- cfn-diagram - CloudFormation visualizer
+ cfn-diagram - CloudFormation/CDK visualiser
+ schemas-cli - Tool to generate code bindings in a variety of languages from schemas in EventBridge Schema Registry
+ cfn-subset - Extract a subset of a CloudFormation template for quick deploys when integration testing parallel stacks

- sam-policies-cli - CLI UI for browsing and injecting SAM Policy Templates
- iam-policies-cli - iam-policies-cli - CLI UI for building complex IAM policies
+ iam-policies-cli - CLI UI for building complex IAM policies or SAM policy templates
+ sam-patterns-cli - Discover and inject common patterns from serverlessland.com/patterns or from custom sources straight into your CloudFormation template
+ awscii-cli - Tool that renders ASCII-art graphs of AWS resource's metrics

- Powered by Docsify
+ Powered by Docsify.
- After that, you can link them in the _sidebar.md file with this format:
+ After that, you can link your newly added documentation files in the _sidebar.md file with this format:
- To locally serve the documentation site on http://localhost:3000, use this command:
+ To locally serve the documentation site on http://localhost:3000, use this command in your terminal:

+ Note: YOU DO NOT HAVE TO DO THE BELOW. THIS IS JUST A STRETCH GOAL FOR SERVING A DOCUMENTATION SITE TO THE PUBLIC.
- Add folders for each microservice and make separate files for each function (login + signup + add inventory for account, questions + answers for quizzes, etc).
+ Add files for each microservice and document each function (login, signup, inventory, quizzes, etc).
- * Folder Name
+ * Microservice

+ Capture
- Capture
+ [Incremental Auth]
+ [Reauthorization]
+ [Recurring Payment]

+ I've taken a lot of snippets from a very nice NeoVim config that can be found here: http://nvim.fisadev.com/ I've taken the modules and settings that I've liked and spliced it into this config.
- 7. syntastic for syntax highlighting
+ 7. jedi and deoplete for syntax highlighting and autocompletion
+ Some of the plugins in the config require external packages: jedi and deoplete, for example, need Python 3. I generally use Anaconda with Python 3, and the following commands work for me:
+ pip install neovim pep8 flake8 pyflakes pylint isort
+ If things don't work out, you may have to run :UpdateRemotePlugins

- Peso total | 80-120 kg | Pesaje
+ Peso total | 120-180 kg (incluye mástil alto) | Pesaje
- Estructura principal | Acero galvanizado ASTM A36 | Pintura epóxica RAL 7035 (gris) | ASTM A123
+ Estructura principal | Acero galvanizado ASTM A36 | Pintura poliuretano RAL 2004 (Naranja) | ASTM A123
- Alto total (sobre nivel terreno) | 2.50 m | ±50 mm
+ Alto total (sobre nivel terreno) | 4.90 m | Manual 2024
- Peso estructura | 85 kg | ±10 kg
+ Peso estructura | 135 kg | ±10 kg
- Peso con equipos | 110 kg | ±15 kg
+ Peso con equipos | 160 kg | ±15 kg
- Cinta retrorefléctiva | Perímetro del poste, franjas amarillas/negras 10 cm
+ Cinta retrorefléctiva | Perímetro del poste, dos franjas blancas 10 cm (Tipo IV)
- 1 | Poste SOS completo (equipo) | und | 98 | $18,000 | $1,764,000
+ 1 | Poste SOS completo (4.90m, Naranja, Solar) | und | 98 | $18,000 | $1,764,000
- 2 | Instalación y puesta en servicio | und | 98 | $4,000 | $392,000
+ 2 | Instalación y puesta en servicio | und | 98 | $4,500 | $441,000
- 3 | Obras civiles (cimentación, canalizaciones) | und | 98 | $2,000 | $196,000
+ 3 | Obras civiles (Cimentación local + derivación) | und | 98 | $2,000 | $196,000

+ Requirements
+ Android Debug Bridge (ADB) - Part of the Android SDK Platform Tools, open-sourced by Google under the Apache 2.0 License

Goal of the exercise
Output the complete data exactly as written.

Solution
- cfn-diagram - CloudFormation visualizer
+ cfn-diagram - CloudFormation/CDK visualiser
+ schemas-cli - Tool to generate code bindings in a variety of languages from schemas in EventBridge Schema Registry
+ cfn-subset - Extract a subset of a CloudFormation template for quick deploys when integration testing parallel stacks

- sam-policies-cli - CLI UI for browsing and injecting SAM Policy Templates
- iam-policies-cli - iam-policies-cli - CLI UI for building complex IAM policies
+ iam-policies-cli - CLI UI for building complex IAM policies or SAM policy templates
+ sam-patterns-cli - Discover and inject common patterns from serverlessland.com/patterns or from custom sources straight into your CloudFormation template
+ awscii-cli - Tool that renders ASCII-art graphs of AWS resource's metrics

- Powered by Docsify
+ Powered by Docsify.
- After that, you can link them in the _sidebar.md file with this format:
+ After that, you can link your newly added documentation files in the _sidebar.md file with this format:
- To locally serve the documentation site on http://localhost:3000, use this command:
+ To locally serve the documentation site on http://localhost:3000, use this command in your terminal:

+ Note: YOU DO NOT HAVE TO DO THE BELOW. THIS IS JUST A STRETCH GOAL FOR SERVING A DOCUMENTATION SITE TO THE PUBLIC.
- Add folders for each microservice and make separate files for each function (login + signup + add inventory for account, questions + answers for quizzes, etc).
+ Add files for each microservice and document each function (login, signup, inventory, quizzes, etc).
- * Folder Name
+ * Microservice

+ Capture
- Capture
+ [Incremental Auth]
+ [Reauthorization]
+ [Recurring Payment]

+ I've taken a lot of snippets from a very nice NeoVim config that can be found here: http://nvim.fisadev.com/ I've taken the modules and settings that I've liked and spliced it into this config.
- 7. syntastic for syntax highlighting
+ 7. jedi and deoplete for syntax highlighting and autocompletion
+ Some of the plugins in the config require external packages: jedi and deoplete, for example, need Python 3. I generally use Anaconda with Python 3, and the following commands work for me:
+ pip install neovim pep8 flake8 pyflakes pylint isort
+ If things don't work out, you may have to run :UpdateRemotePlugins

- Peso total | 80-120 kg | Pesaje
+ Peso total | 120-180 kg (incluye mástil alto) | Pesaje
- Estructura principal | Acero galvanizado ASTM A36 | Pintura epóxica RAL 7035 (gris) | ASTM A123
+ Estructura principal | Acero galvanizado ASTM A36 | Pintura poliuretano RAL 2004 (Naranja) | ASTM A123
- Alto total (sobre nivel terreno) | 2.50 m | ±50 mm
+ Alto total (sobre nivel terreno) | 4.90 m | Manual 2024
- Peso estructura | 85 kg | ±10 kg
+ Peso estructura | 135 kg | ±10 kg
- Peso con equipos | 110 kg | ±15 kg
+ Peso con equipos | 160 kg | ±15 kg
- Cinta retrorefléctiva | Perímetro del poste, franjas amarillas/negras 10 cm
+ Cinta retrorefléctiva | Perímetro del poste, dos franjas blancas 10 cm (Tipo IV)
- 1 | Poste SOS completo (equipo) | und | 98 | $18,000 | $1,764,000
+ 1 | Poste SOS completo (4.90m, Naranja, Solar) | und | 98 | $18,000 | $1,764,000
- 2 | Instalación y puesta en servicio | und | 98 | $4,000 | $392,000
+ 2 | Instalación y puesta en servicio | und | 98 | $4,500 | $441,000
- 3 | Obras civiles (cimentación, canalizaciones) | und | 98 | $2,000 | $196,000
+ 3 | Obras civiles (Cimentación local + derivación) | und | 98 | $2,000 | $196,000

+ Requirements
+ Android Debug Bridge (ADB) - Part of the Android SDK Platform Tools, open-sourced by Google under the Apache 2.0 License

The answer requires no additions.